PROBLEM TO SOLVE >> From top to bottom, restate the entries below word for word.

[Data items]
▶

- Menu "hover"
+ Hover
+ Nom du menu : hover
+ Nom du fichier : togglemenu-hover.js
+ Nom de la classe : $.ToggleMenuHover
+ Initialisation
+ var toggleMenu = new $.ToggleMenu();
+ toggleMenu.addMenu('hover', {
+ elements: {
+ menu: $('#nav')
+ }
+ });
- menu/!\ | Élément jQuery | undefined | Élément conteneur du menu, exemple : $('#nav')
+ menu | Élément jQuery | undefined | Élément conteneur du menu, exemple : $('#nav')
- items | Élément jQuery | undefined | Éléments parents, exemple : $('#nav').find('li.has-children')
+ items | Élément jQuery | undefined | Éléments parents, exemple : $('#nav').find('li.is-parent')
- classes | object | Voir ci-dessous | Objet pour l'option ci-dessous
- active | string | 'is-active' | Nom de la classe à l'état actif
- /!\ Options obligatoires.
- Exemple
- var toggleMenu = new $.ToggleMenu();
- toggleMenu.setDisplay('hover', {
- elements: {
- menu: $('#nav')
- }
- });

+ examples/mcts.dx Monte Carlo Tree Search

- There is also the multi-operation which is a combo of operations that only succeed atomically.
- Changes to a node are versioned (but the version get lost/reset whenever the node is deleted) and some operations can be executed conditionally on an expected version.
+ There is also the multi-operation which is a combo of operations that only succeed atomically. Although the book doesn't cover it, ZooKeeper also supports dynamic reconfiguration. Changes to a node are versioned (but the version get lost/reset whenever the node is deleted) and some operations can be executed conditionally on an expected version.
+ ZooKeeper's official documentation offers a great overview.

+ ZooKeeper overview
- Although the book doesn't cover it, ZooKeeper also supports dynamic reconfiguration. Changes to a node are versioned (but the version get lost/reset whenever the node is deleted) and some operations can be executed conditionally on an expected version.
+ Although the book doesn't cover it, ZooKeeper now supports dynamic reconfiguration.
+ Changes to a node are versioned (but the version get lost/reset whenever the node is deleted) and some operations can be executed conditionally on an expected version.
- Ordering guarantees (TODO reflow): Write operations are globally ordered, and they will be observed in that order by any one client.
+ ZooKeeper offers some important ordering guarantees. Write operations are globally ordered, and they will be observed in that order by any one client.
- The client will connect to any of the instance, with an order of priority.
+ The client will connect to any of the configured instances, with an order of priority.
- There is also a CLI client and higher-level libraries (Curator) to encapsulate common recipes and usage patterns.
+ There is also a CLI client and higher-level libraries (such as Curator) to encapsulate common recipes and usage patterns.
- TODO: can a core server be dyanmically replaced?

◀

EXERCISE RESPONSE >>
- Menu "hover"
+ Hover
+ Nom du menu : hover
+ Nom du fichier : togglemenu-hover.js
+ Nom de la classe : $.ToggleMenuHover
+ Initialisation
+ var toggleMenu = new $.ToggleMenu();
+ toggleMenu.addMenu('hover', {
+ elements: {
+ menu: $('#nav')
+ }
+ });
- menu/!\ | Élément jQuery | undefined | Élément conteneur du menu, exemple : $('#nav')
+ menu | Élément jQuery | undefined | Élément conteneur du menu, exemple : $('#nav')
- items | Élément jQuery | undefined | Éléments parents, exemple : $('#nav').find('li.has-children')
+ items | Élément jQuery | undefined | Éléments parents, exemple : $('#nav').find('li.is-parent')
- classes | object | Voir ci-dessous | Objet pour l'option ci-dessous
- active | string | 'is-active' | Nom de la classe à l'état actif
- /!\ Options obligatoires.
- Exemple
- var toggleMenu = new $.ToggleMenu();
- toggleMenu.setDisplay('hover', {
- elements: {
- menu: $('#nav')
- }
- });

+ examples/mcts.dx Monte Carlo Tree Search

- There is also the multi-operation which is a combo of operations that only succeed atomically.
- Changes to a node are versioned (but the version get lost/reset whenever the node is deleted) and some operations can be executed conditionally on an expected version.
+ There is also the multi-operation which is a combo of operations that only succeed atomically. Although the book doesn't cover it, ZooKeeper also supports dynamic reconfiguration. Changes to a node are versioned (but the version get lost/reset whenever the node is deleted) and some operations can be executed conditionally on an expected version.
+ ZooKeeper's official documentation offers a great overview.

+ ZooKeeper overview
- Although the book doesn't cover it, ZooKeeper also supports dynamic reconfiguration. Changes to a node are versioned (but the version get lost/reset whenever the node is deleted) and some operations can be executed conditionally on an expected version.
+ Although the book doesn't cover it, ZooKeeper now supports dynamic reconfiguration.
+ Changes to a node are versioned (but the version get lost/reset whenever the node is deleted) and some operations can be executed conditionally on an expected version.
- Ordering guarantees (TODO reflow): Write operations are globally ordered, and they will be observed in that order by any one client.
+ ZooKeeper offers some important ordering guarantees. Write operations are globally ordered, and they will be observed in that order by any one client.
- The client will connect to any of the instance, with an order of priority.
+ The client will connect to any of the configured instances, with an order of priority.
- There is also a CLI client and higher-level libraries (Curator) to encapsulate common recipes and usage patterns.
+ There is also a CLI client and higher-level libraries (such as Curator) to encapsulate common recipes and usage patterns.
- TODO: can a core server be dyanmically replaced?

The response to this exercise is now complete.